----- TASK INPUTS -----
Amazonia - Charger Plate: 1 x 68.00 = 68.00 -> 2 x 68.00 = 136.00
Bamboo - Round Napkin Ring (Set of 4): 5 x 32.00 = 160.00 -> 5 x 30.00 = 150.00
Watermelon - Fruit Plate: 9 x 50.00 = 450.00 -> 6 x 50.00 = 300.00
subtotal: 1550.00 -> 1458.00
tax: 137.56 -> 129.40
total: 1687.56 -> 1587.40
-----
# WHAT YOU SHOULD DO
Note how many lines in the material hold the word "Plate", and give that number by itself.

# RESPONSE
2